Voici le détail de la stratégie pour faire du Maroc un champion continental de fabrication des vaccins
Après la signature des trois conventions relatives au projet de fabrication au Maroc du vaccin anti-Covid19 et autres vaccins lundi 5 juillet devant le Roi Mohammed VI, voici le détail de cette stratégie ambitieuse visant à propulser le Maroc au rang de champion continental du vaccin et des biothérapies.
Après signature devant le Roi Mohammed VI, le lundi 5 juillet, des trois conventions, la stratégie pour doter le Maroc de capacités industrielles et biotechnologiques complètes et intégrées, dédiées à la fabrication de vaccins se précise.
L'objectif est de créer, dans les 5 années à venir, un champion continental du vaccin et des biothérapies, capable d'assurer les besoins sanitaires du continent à court et à long termes.
Le projet intègre aussi la dimension de recherche pharmaceutique, le développement clinique, la fabrication et la commercialisation de produits biopharmaceutiques de grande nécessité, sur le Continent.
Le projet nécessite un investissement global de 500 millions de dollars, soit plus de 4,4 milliards de DH dont une partie est financée par le Fonds Mohammed VI pour l'investissement et une autre par le consortium de trois banques marocaines (Attijariwafa Bank, BOA capital et Groupe Banques populaires).
Le partenariat public-privé est le maître-mot de ce projet dont l'ultime objectif est d'assurer la souveraineté sanitaire marocaine et africaine.
Un projet en trois temps
Pour ce faire, une feuille de route en trois phases a été proposée.
> La phase 1 : assurer la capacité de remplissage en flacons en salle blanche pour le vaccin anti-covid 19 répondant à l'impératif sanitaire immédiat.
C'est à ce niveau qu'intervient la convention signée entre l’État et Sinopharm ainsi que celle signée entre le ministère de la santé et le laboratoire pharmaceutique marocain Sothema.
Sothema mettra à la disposition de l’État ses installations de remplissage aseptiques pour la fabrication du vaccin anti-Covid19 propriété de la société Sinopharm.
Cette phase démarre dès à présent jusqu'en 2022/2023. En d'autres termes, la fin attendue de la pandémie par l'atteinte de l'immunité collective nationale et continentale.

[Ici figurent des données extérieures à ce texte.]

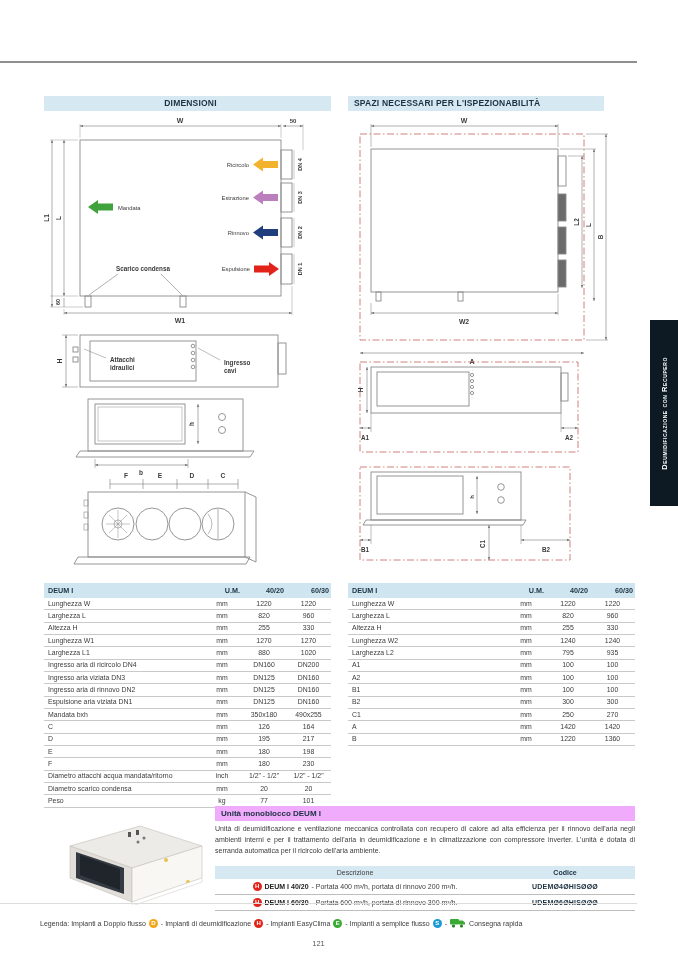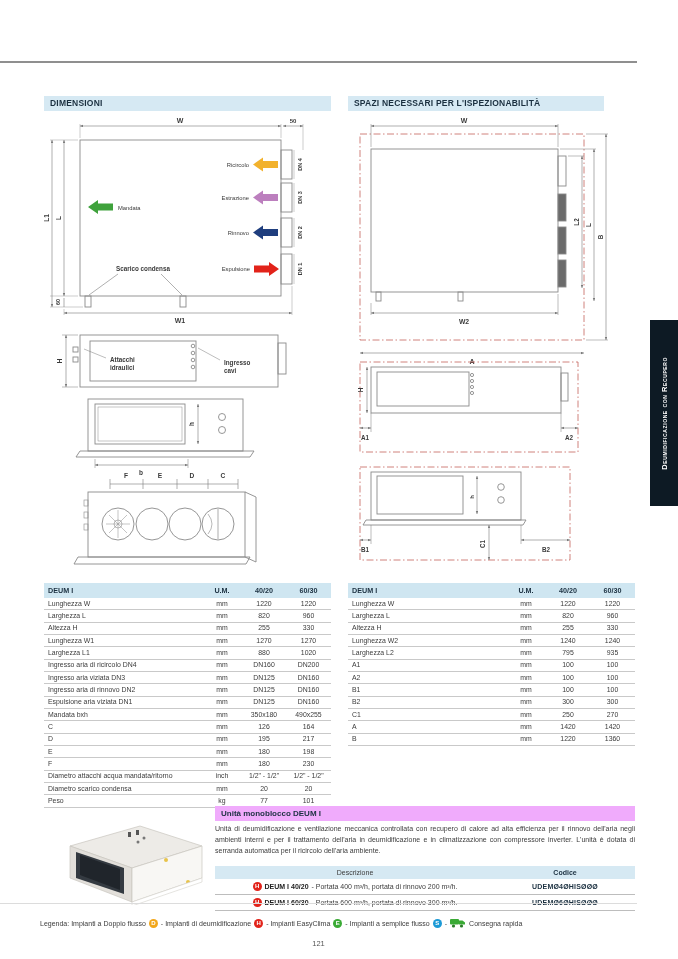--- a/index.html
+++ b/index.html
@@ -8,7 +8,7 @@
   .topline{position:absolute;left:0;top:61px;width:637px;height:2px;background:#8f8f8f;}
   .hdr{position:absolute;height:15px;background:#d6e9f3;color:#1b3040;font-weight:bold;
        font-size:8.5px;line-height:15px;padding-left:6px;box-sizing:border-box;letter-spacing:.2px;}
-  #hdr-dim{left:44px;top:96px;width:287px;}
+  #hdr-dim{left:44px;top:96px;width:287px;text-align:center;}
   #hdr-spazi{left:348px;top:96px;width:256px;}
   #svgL{position:absolute;left:40px;top:112px;}
   #svgR{position:absolute;left:346px;top:112px;}

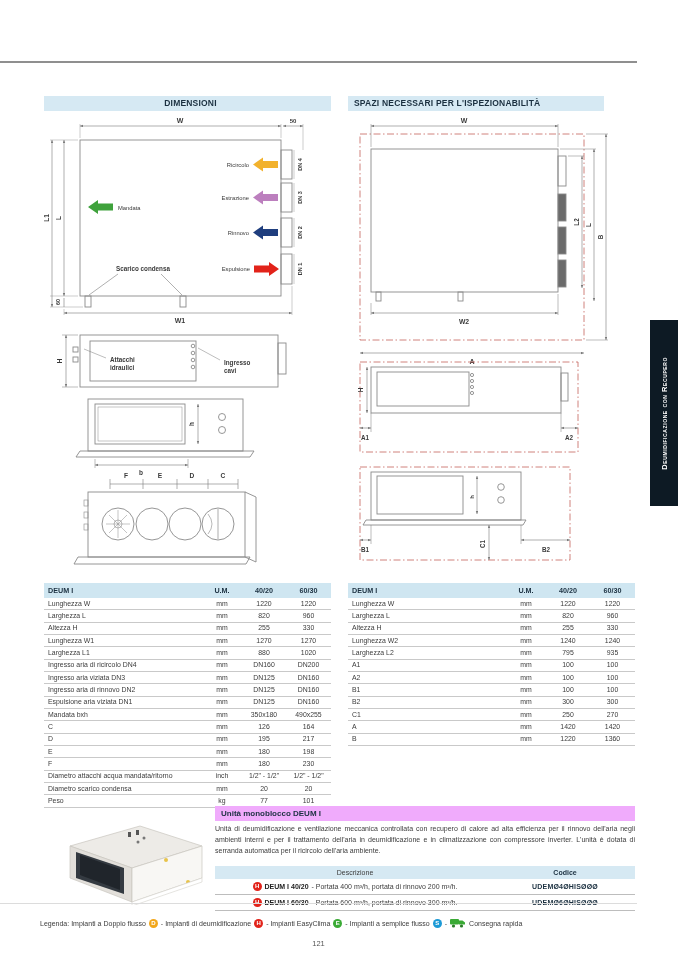--- a/index.html
+++ b/index.html
@@ -18,7 +18,7 @@
   #tableL{left:44px;top:583px;}
   #tableR{left:348px;top:583px;}
   .dtable th{background:#cfe6f1;color:#1b3040;font-size:7.2px;font-weight:bold;
-             padding:3px 2px;text-align:center;}
+             padding:3px 2px;text-align:right;}
   .dtable th:first-child{text-align:left;padding-left:4px;margin-left:48px;}
   .dtable td{border-bottom:1px solid #c9c9c9;padding:1.8px 2px 1.6px 4px;line-height:1.15;}
   .dtable td.num{text-align:center;padding-left:2px;}

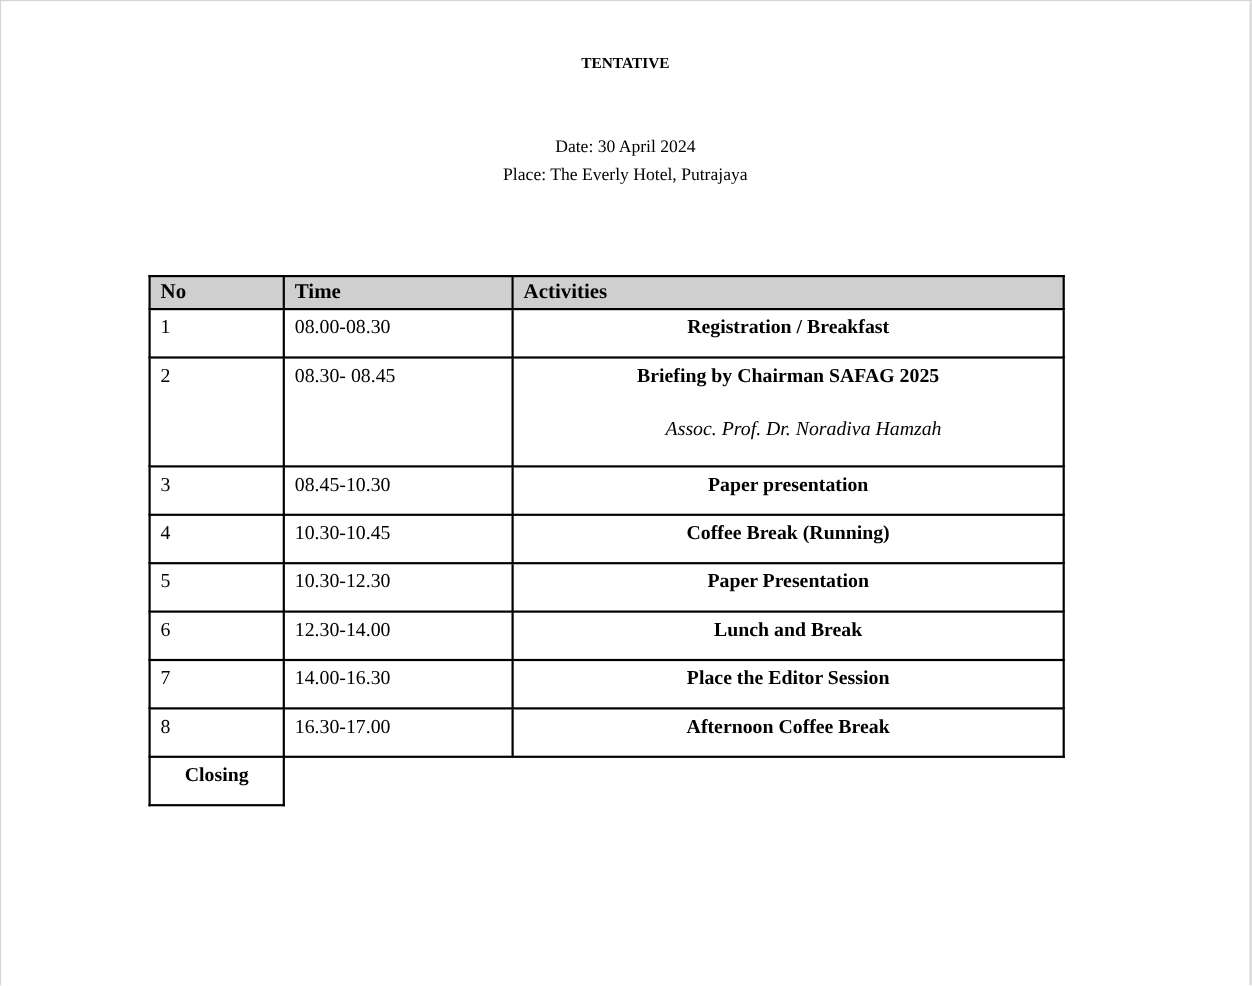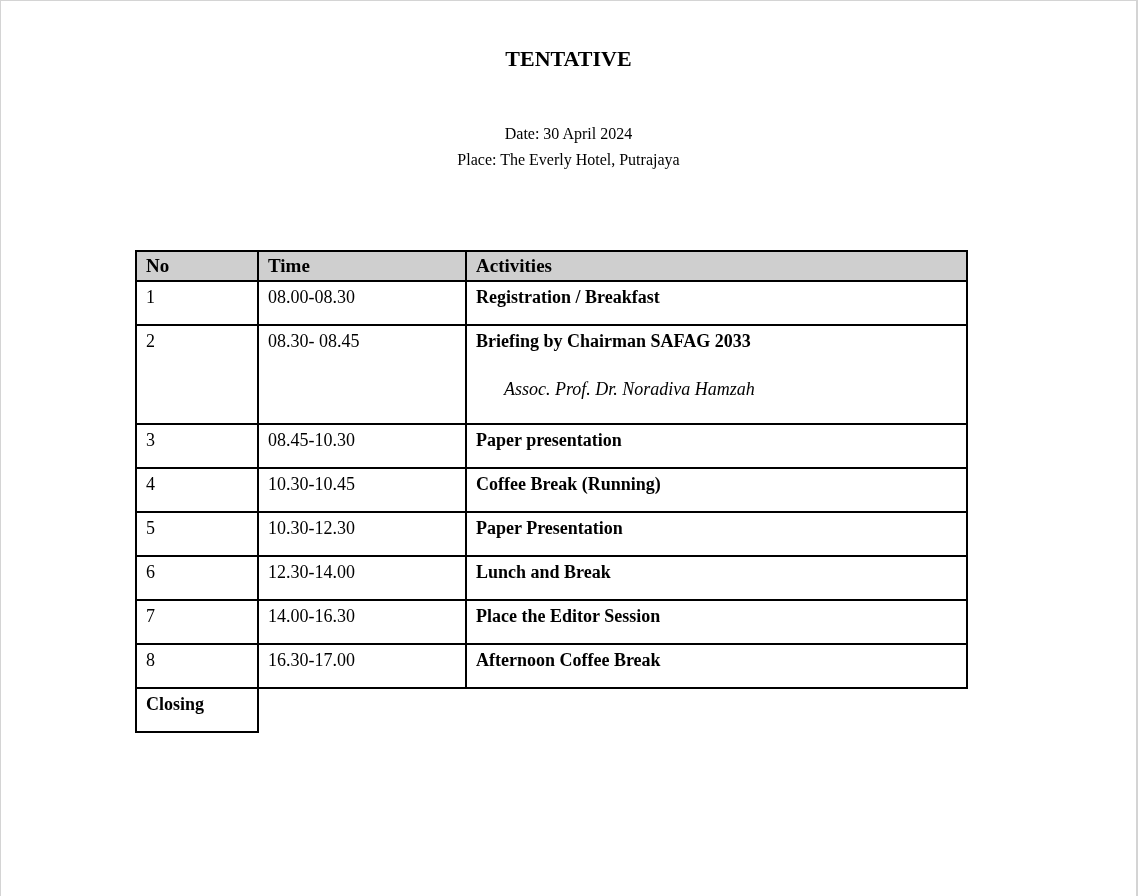--- a/index.html
+++ b/index.html
@@ -27,7 +27,7 @@
     width: 100%;
     text-align: center;
     font-weight: bold;
-    font-size: 22px;
+    font-size: 14px;
     line-height: 22px;
   }
   .title-line2 {

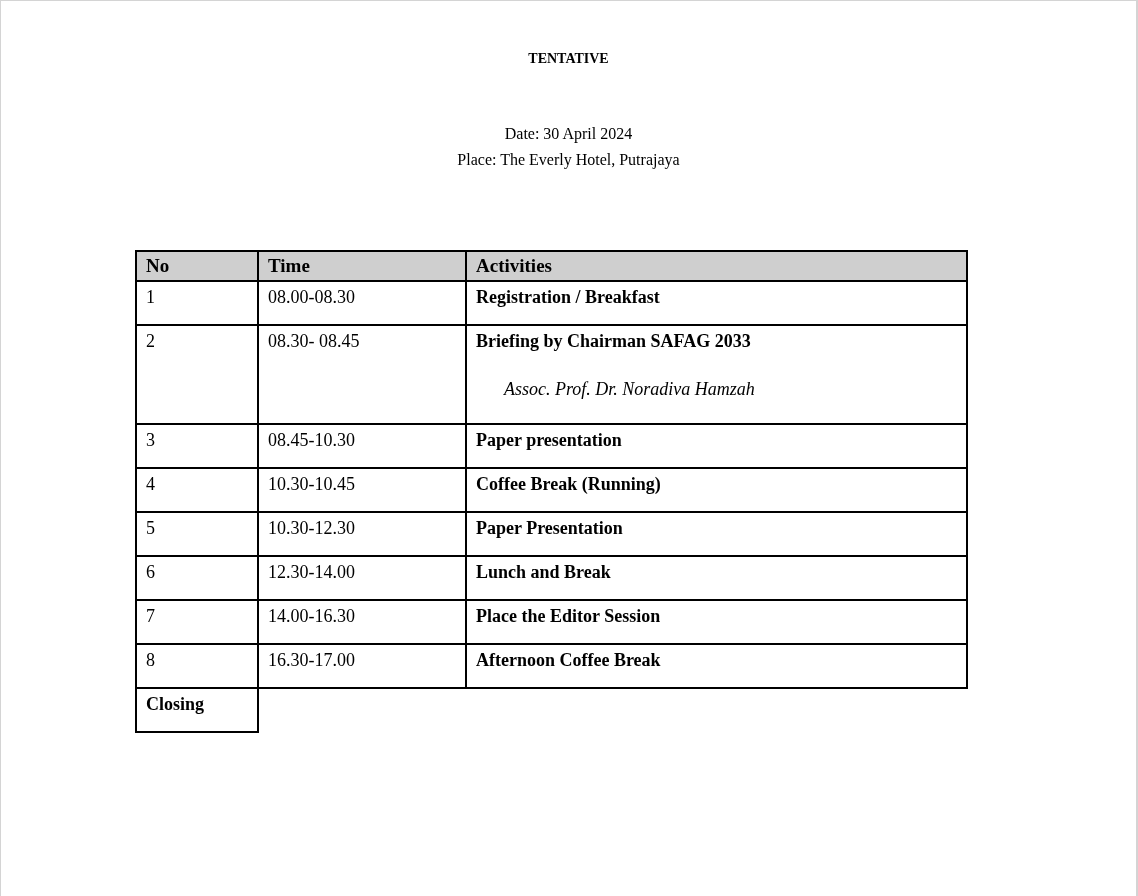--- a/index.html
+++ b/index.html
@@ -81,7 +81,7 @@
   }
   table.schedule tbody tr            { height: 44px; }
   table.schedule tbody tr.row-tall   { height: 99px; }
-  table.schedule td.cell-activity    { font-weight: bold; }
+  table.schedule td.cell-activity    { font-weight: bold; text-align: center; }
   table.schedule .activity-subtext {
     font-weight: normal;
     font-style: italic;

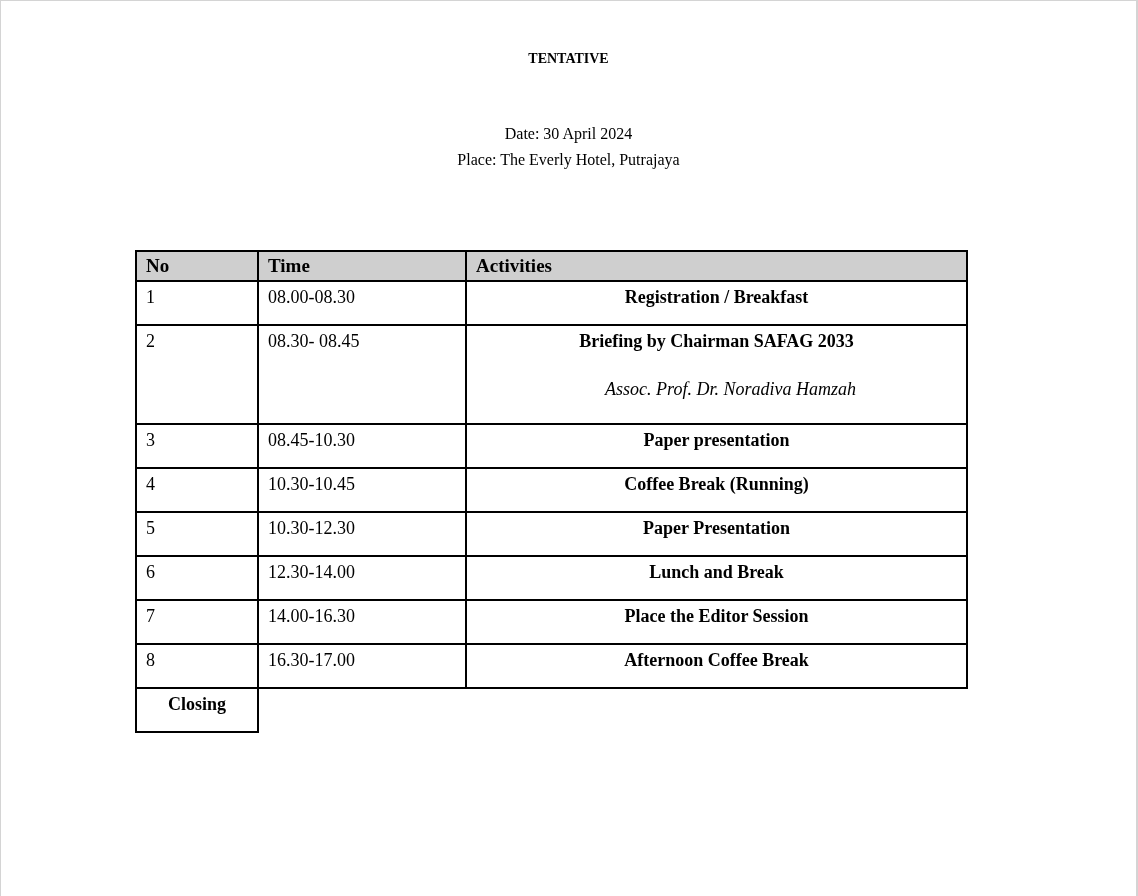--- a/index.html
+++ b/index.html
@@ -127,7 +127,7 @@
       <tr class="row-tall">
         <td class="cell-no">2</td>
         <td class="cell-time">08.30- 08.45</td>
-        <td class="cell-activity"><span>Briefing by Chairman SAFAG 2033</span><div class="activity-subtext">Assoc. Prof. Dr. Noradiva Hamzah</div></td>
+        <td class="cell-activity"><span>Briefing by Chairman SAFAG 2025</span><div class="activity-subtext">Assoc. Prof. Dr. Noradiva Hamzah</div></td>
       </tr>
       <tr>
         <td class="cell-no">3</td>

100 millions de dollars pour la nouvelle unité de remplissage
>> La phase 2 : consiste en la création d'un nouveau centre de production de vaccins et de biothérapies (substances actives et produits finis).
Ce nouveau centre a fait l'objet d'un Mémorandum d’accord entre l’État marocain et la société Recipharm. L'accord a également été signé par Othmane Benjelloun en tant que représentant du consortium de banques marocaines contribuant au financement du projet.
La nouvelle unité de production de remplissage aseptique nécessite un investissement de 100 millions de dollars (hors infrastructures). Cette unité représente la première étape en vue d'une indépendance sanitaire vaccinale.
La contribution de l'entreprise suédoise Récipharm au projet est la suivante :
- l'Assistance au pilotage de la construction de l'usine
- La formation des équipes de travail au Maroc et en Europe dans les usines Recipharm
- Le transfert de technologies de manufacture en salle blanche et savoir-faire adéquat
- La gestion de l'usine au Maroc et garantie de la qualité des lots fabriqués
- Assurer la viabilité de l'usine et son développement commercial sur une base de gestion privée
- Planifier son expansion et sa croissance sur la base des décisions prises par le conseil d'administration
- Mise à disposition de capacités disponibles dans les usines Recipharm dans le monde durant la pandémie actuelle.
Pour cette étape, le Maroc se donne pour échéance 2024. Cela dit, le travail sur cette phase démarre également dès cette année avec la mise en place d'une gouvernance et d'une gestion de projet, le démarrage de la viabilisation des infrastructures (terrain), la création d'un business plan et la création et exécution d'un plan directeur.
La production des ingrédients actifs dans le viseur
>>> La phase 3 : ambitionne de développer une production de biothérapies, ingrédients actifs mRNA et biosimilaires.
Cette phase démarre en 2024 avec pour objectif la création d'un pôle africain d'innovation biopharmaceutique et vaccinale au Maroc.
Pour ce faire, il est envisagé de :
- mettre en place un hub incubateur pour les biotechnologies de demain,
- la création de partenariats stratégiques en biotechnologies avec des institutions scientifiques
- favoriser un tissu de venture-capital pour aider de nouvelles startups à vocation biotechnologique
- favoriser l'implantation de multinationales pharmaceutiques dans la R&D au Maroc.